--- RECORD SET Enclosed Below ---

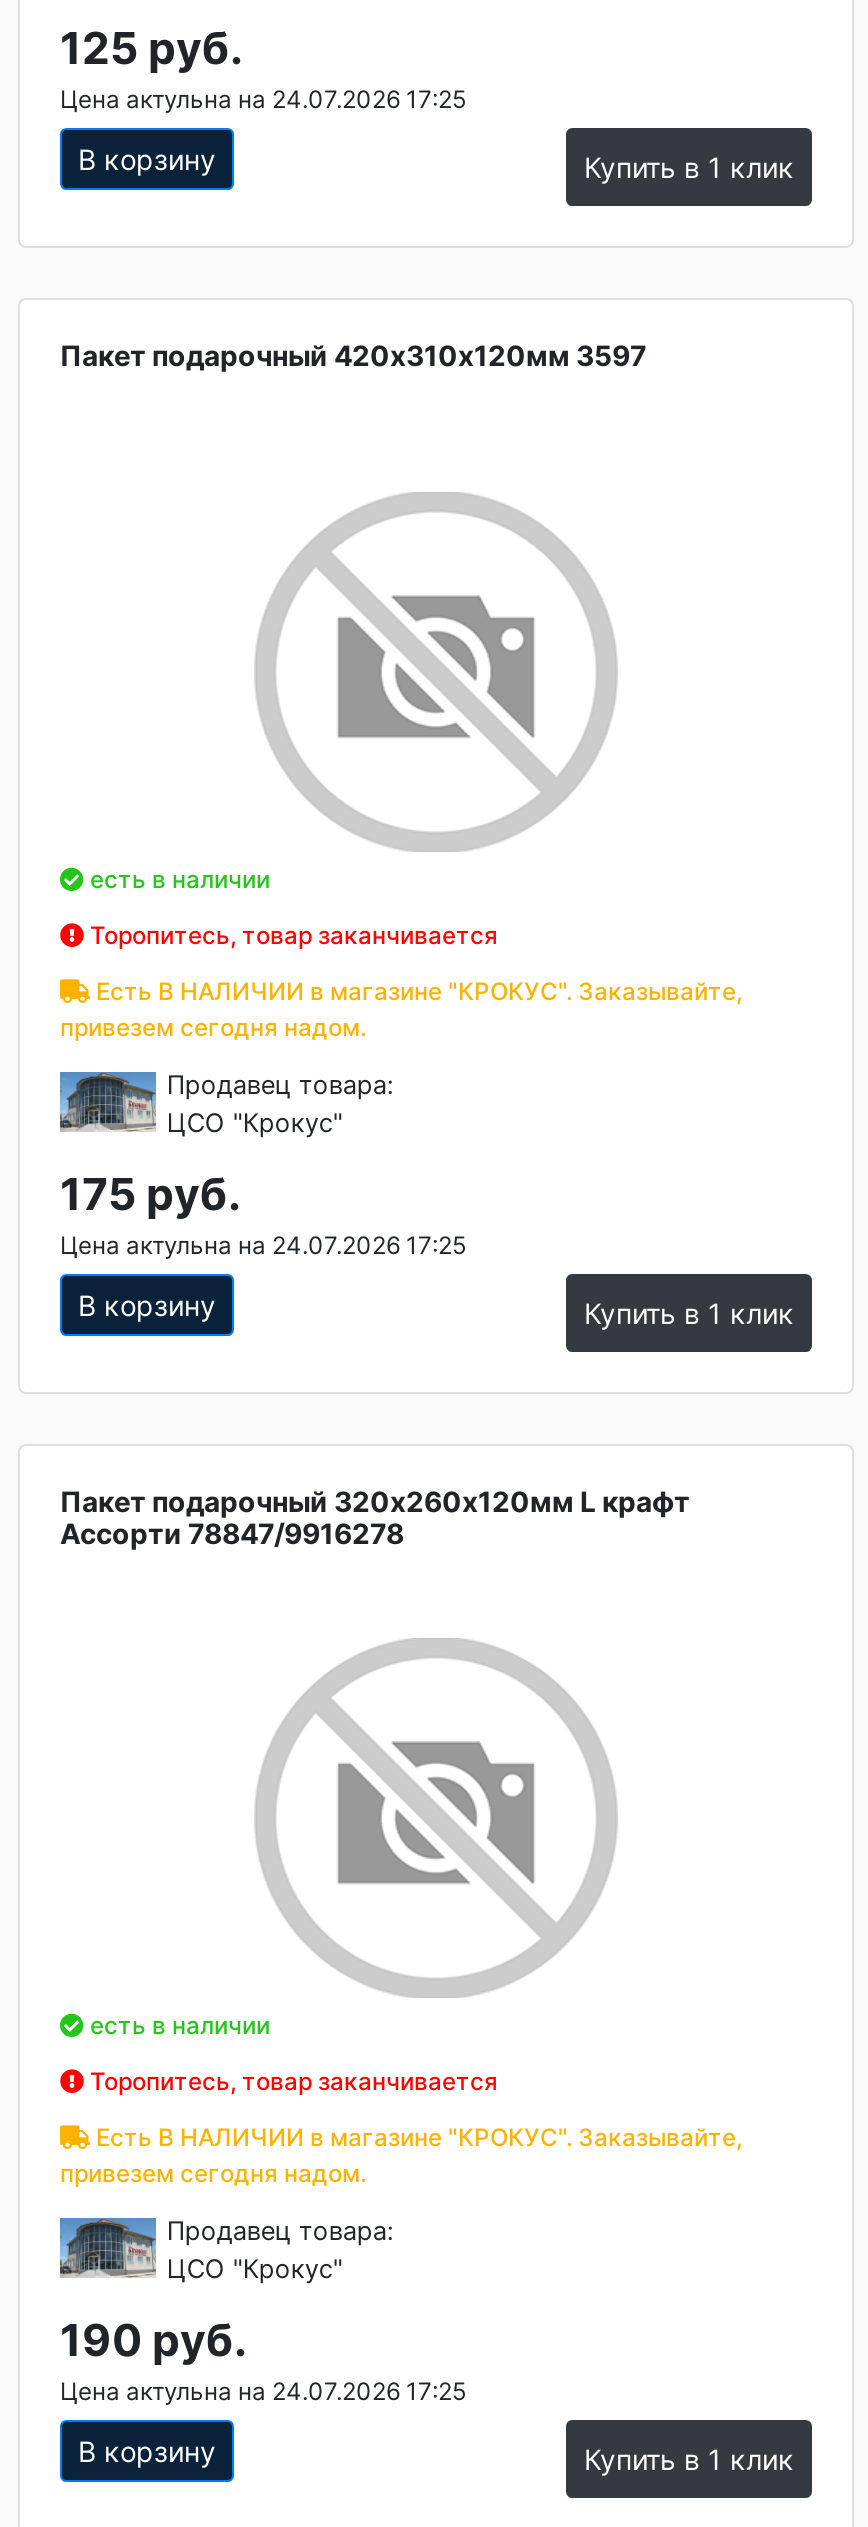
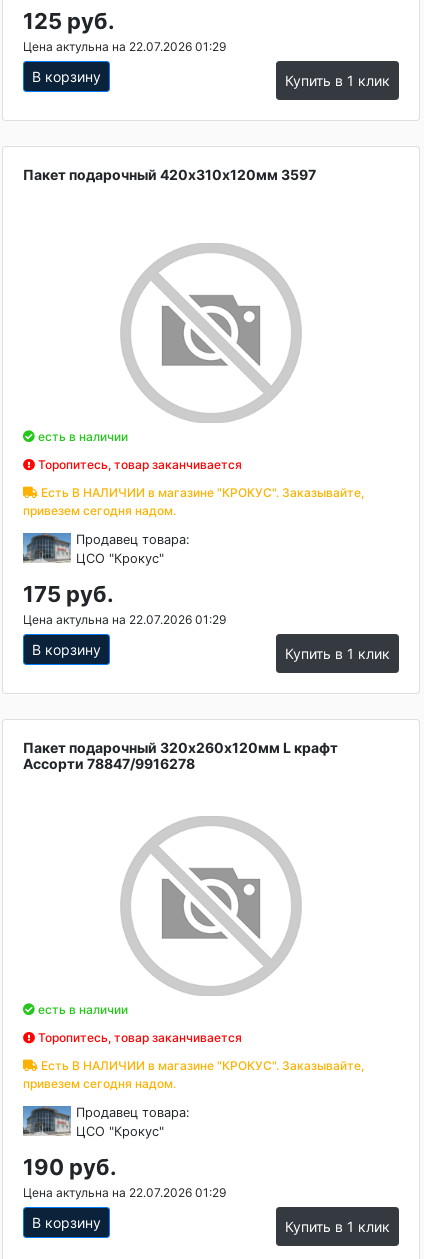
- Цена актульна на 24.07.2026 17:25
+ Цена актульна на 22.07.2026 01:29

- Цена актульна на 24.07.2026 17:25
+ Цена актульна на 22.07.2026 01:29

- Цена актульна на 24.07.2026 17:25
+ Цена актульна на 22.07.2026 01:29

--- End of Enclosed RECORD SET ---

**WHAT YOU ARE ASKED TO DO:** Reproduce each line of the records above, exactly and without pictures.

**RESPONSE BOX:**
- Цена актульна на 24.07.2026 17:25
+ Цена актульна на 22.07.2026 01:29

- Цена актульна на 24.07.2026 17:25
+ Цена актульна на 22.07.2026 01:29

- Цена актульна на 24.07.2026 17:25
+ Цена актульна на 22.07.2026 01:29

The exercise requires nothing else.